# Given records:
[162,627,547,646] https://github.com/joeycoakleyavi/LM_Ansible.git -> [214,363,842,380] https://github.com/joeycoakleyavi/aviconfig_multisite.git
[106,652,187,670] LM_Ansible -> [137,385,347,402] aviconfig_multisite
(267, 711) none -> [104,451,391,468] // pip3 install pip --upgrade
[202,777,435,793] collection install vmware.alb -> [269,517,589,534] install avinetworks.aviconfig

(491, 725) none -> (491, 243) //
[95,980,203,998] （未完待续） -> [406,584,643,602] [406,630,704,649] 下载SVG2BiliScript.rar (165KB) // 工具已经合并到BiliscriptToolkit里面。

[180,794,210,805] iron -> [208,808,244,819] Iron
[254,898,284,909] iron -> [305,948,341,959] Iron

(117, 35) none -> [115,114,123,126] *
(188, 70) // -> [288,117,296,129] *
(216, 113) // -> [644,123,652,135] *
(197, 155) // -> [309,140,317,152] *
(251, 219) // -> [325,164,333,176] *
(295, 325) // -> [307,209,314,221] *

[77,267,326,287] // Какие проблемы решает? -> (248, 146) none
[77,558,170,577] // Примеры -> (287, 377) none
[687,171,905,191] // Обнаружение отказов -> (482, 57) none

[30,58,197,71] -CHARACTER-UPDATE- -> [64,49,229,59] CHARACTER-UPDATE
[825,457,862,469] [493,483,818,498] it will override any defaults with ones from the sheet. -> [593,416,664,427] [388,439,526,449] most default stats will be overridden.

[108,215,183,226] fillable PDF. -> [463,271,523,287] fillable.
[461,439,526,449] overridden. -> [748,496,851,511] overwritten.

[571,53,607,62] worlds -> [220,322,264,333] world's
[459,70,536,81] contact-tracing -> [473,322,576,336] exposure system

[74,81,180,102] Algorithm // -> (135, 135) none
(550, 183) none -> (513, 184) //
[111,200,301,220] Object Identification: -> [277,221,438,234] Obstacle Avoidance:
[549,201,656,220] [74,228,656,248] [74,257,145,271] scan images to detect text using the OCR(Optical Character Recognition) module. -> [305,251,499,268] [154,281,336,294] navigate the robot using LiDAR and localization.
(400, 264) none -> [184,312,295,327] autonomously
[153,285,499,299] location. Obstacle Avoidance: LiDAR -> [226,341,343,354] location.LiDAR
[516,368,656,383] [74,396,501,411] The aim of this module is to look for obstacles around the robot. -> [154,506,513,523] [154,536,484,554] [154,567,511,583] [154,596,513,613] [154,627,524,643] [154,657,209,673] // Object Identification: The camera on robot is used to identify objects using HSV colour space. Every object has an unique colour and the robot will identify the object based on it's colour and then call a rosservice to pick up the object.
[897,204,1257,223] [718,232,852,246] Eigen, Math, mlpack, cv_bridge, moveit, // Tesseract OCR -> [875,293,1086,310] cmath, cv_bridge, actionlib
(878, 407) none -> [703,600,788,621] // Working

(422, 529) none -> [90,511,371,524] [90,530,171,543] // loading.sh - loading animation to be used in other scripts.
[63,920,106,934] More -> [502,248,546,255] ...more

# Your objective:
Look for "module" in each line of the material, then copy the lines where it is found.

# Solution to the exercise:
[549,201,656,220] [74,228,656,248] [74,257,145,271] scan images to detect text using the OCR(Optical Character Recognition) module. -> [305,251,499,268] [154,281,336,294] navigate the robot using LiDAR and localization.
[516,368,656,383] [74,396,501,411] The aim of this module is to look for obstacles around the robot. -> [154,506,513,523] [154,536,484,554] [154,567,511,583] [154,596,513,613] [154,627,524,643] [154,657,209,673] // Object Identification: The camera on robot is used to identify objects using HSV colour space. Every object has an unique colour and the robot will identify the object based on it's colour and then call a rosservice to pick up the object.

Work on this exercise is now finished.